On tranz we have four tracks: two of them produced by Merzbow's Masami Akita using raw material from Elliott Sharp; and two the reverse. Each artist takes care to place their stamp on the material while maintaining the identity of the other - there's no heavy-handedness here. "MARES1" is 12 minutes of Merzbow retouching Sharp. It's not a harsh wall of noise, though a little over five minutes in there's a burst of Merzbow's trademark screaming hiss. Mostly it's a trance-inducing rumble, a vaguely rhythmic pulse with rising and falling fuzz, playful sounds dropped in here and there. "ESRMA1" reverses the process, with Sharp taking Merzbow material and working with it. Quiet, zoned-out fields of static bubble and then step aside for interjections of seemingly electronic streaks of sound. This track may be the quietest thing anyone's ever constructed via Merzbow. "MARES2" again lets Akita loose, with particularly abstract results. Smears of noise, gaps of near-silence, echoing sparks of sound, and flashes of notes that are recognizably Sharp's guitar battle it out amidst what sounds like a factory crushing rocks. It quiets down into minimalist clanking and buzzing, then comes alive again like a faulty hydraulic pump before a humming conclusion. "ESRMA2" meanders its way through numerous phases in its 15 minutes, from science-fiction sounds to murmuring artificial intelligences and creaking distress signals. As a collaboration, tranz succeeds through careful listening and the balance of each artist's own personality.

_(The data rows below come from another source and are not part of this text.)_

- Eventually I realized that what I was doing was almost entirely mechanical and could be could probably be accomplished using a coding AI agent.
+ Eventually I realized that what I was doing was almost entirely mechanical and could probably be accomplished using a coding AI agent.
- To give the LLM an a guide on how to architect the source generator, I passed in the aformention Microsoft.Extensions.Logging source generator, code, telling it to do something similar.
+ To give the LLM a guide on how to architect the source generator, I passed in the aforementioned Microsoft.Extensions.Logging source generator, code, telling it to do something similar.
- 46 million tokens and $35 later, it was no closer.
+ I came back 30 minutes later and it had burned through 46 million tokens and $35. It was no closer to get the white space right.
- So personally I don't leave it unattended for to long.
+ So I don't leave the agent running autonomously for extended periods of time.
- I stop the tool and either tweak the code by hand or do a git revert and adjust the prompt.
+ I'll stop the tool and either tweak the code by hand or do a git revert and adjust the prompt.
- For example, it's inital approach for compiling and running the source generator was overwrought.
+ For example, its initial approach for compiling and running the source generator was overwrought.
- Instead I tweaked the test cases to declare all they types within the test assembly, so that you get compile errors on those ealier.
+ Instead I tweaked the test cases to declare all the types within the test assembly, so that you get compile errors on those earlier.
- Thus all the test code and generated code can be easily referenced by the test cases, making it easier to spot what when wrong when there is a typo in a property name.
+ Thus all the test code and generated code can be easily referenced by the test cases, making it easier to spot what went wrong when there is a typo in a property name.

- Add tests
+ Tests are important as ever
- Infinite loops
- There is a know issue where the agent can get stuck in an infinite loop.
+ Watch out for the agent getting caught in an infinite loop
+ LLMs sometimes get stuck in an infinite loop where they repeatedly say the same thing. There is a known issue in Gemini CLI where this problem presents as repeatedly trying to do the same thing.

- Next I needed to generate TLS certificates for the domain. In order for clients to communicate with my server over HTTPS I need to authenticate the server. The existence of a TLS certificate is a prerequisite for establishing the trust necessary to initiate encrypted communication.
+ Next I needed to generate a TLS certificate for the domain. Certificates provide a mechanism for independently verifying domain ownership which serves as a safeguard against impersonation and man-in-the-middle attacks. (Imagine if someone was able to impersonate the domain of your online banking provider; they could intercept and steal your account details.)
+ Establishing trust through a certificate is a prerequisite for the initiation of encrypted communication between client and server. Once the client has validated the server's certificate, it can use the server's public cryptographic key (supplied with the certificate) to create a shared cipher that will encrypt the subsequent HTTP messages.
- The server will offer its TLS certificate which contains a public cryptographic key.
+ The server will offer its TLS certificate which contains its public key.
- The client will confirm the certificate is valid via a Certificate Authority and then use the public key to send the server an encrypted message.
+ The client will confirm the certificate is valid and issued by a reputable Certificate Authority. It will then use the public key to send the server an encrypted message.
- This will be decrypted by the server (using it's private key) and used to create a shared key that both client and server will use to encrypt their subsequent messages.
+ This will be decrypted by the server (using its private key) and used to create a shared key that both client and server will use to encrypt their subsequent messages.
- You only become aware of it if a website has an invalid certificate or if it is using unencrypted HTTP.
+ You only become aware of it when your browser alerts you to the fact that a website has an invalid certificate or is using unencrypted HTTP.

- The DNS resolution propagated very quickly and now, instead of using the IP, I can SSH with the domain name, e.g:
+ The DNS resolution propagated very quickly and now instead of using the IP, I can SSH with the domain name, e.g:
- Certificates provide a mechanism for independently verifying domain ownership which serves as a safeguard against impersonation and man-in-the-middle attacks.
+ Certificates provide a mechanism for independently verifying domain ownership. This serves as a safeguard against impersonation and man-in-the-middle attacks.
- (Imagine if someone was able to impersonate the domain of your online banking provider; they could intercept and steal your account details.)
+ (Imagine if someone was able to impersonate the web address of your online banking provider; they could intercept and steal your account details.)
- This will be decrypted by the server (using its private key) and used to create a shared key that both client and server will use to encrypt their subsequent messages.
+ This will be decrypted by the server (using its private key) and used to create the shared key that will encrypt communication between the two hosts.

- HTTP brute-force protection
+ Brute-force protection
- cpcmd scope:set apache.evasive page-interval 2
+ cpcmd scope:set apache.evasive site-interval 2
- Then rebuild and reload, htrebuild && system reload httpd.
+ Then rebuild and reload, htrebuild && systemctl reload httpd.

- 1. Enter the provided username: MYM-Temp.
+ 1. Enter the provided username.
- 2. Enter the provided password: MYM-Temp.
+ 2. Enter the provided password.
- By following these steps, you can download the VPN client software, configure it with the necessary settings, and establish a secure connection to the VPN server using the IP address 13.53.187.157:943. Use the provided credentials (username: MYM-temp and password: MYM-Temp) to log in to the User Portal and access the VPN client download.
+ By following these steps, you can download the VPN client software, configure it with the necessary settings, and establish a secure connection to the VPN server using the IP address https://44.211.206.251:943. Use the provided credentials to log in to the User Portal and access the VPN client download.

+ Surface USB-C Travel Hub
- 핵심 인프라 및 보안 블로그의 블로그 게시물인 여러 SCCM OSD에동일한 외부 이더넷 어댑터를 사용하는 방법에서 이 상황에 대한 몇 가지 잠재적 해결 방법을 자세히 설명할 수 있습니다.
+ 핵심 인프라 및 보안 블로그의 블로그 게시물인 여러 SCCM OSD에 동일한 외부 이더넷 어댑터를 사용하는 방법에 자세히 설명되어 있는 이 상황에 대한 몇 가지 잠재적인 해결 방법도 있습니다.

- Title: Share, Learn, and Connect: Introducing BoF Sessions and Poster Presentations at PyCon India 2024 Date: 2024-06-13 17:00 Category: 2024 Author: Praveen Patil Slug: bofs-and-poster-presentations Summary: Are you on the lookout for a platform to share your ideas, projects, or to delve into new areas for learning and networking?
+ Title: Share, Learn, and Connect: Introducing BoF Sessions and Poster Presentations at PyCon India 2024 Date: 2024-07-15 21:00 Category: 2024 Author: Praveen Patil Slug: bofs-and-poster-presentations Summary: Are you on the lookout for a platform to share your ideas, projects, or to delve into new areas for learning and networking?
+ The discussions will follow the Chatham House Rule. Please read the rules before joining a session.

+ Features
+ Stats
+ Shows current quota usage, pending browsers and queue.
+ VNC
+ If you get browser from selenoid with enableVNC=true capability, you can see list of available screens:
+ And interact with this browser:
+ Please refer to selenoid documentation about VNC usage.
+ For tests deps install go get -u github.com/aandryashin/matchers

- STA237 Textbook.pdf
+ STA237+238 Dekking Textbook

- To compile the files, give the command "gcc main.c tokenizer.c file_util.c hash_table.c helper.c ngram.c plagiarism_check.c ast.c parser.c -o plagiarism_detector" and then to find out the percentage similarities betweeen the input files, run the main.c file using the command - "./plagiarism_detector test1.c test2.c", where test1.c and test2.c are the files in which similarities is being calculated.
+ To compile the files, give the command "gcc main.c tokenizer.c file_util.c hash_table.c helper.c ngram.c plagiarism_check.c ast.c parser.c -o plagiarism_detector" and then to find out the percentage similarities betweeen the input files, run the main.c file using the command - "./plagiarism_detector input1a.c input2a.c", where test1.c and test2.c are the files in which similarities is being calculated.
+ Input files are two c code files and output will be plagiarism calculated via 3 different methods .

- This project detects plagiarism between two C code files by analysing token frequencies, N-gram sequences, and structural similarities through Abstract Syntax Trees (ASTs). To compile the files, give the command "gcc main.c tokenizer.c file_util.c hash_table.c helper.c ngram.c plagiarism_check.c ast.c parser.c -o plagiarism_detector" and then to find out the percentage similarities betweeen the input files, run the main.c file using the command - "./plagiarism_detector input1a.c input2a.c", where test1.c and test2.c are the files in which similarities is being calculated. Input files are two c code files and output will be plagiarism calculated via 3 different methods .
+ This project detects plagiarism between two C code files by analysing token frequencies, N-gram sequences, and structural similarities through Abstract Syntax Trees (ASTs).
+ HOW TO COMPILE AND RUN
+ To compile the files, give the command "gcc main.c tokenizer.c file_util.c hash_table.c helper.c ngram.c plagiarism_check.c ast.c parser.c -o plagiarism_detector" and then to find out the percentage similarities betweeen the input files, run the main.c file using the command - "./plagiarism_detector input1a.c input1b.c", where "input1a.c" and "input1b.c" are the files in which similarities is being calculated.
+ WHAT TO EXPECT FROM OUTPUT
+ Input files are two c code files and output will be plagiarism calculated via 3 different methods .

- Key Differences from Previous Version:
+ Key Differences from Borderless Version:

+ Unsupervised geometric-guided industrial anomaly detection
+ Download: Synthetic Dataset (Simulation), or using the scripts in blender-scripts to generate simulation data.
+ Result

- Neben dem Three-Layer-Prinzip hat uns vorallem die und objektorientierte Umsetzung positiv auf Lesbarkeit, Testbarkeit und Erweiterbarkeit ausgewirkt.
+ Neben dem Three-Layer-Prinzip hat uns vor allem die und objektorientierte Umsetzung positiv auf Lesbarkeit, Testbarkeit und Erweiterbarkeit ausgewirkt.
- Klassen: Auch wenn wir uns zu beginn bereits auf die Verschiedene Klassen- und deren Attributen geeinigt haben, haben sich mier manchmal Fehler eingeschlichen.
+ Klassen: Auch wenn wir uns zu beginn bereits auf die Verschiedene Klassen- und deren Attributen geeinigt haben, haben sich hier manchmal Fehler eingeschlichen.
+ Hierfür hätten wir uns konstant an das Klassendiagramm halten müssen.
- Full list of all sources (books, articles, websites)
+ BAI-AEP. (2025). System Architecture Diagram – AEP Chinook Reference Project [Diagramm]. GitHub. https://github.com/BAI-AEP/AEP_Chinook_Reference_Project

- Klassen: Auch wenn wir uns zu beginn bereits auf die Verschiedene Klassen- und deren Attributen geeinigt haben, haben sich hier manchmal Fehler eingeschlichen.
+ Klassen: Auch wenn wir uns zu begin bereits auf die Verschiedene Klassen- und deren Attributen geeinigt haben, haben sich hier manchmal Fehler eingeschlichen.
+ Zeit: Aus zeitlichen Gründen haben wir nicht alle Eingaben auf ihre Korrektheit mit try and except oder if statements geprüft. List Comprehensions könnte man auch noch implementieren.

Sha Mo 3000 is a solo Merzbow releases, a limited edition of 900 copies in a nice mini-gatefold sleeve with very colorful art by Akita. It's also available in a remarkable handmade box edition of 99 copies with a scroll, cards, additional 3" CDR, and more for those with particularly healthy bank accounts.

The front sticker on the package calls Merzbow the "master of psychedelic, structured noise," and while it wouldn't occur to most people to consider noise to be psychedelic, a reasonable argument could be made. In the case of this release, though, it's explicit: Akita was presented with a collection of South American psychedelic and experimental releases to be used as sound sources.

"Suzunami" is a surprisingly cute intro, a brief blur of quacking distorted buzzings and whooshing fuzz swoops. The 20-minute title track opens with a deep chugging rhythm and sheets of distorted sound slicing through. Things get pretty harsh and dense, with high-pitched fields of scintillating noise, but for the most part it's a relatively sedate piece. One might almost call it Krautrockian noise, with a hypnotic groove and brain-teasing noises coming and going. Once it passes the halfway point, suddenly there are discernable drums and fuzz guitars, albeit twisted into an abstract cubist portrait of themselves. "Ghost Hide Your Eyes" initially sounds like giant peeping chicks lost in a hurricane, surrounded by whooshing winds and peeping synths, until a mechanical engine takes over. Throughout its length, the piece passes through many more phases, including one that sounds like a seasick carousel being hosed down.

"Dreaming K-Dog" is the album's 22-minute centerpiece, opening with mysterious alien sounds and an alarm clock ringing. Primarily it's all deep droning atmospheres, which start to break apart and rock out after the halfway point - at times it actually resembles some Nurse With Wound material. "Hen's Teeth" finishes the album, from an initial compressed guitar and bass growl through perhaps the first noise segment ever dominated by guitar leads, then onward into a landscape of drawn-out power chords, cymbal crashes and electronic squiggles. In all, a fine collection of noisy sounds, given a unique slant by the source material.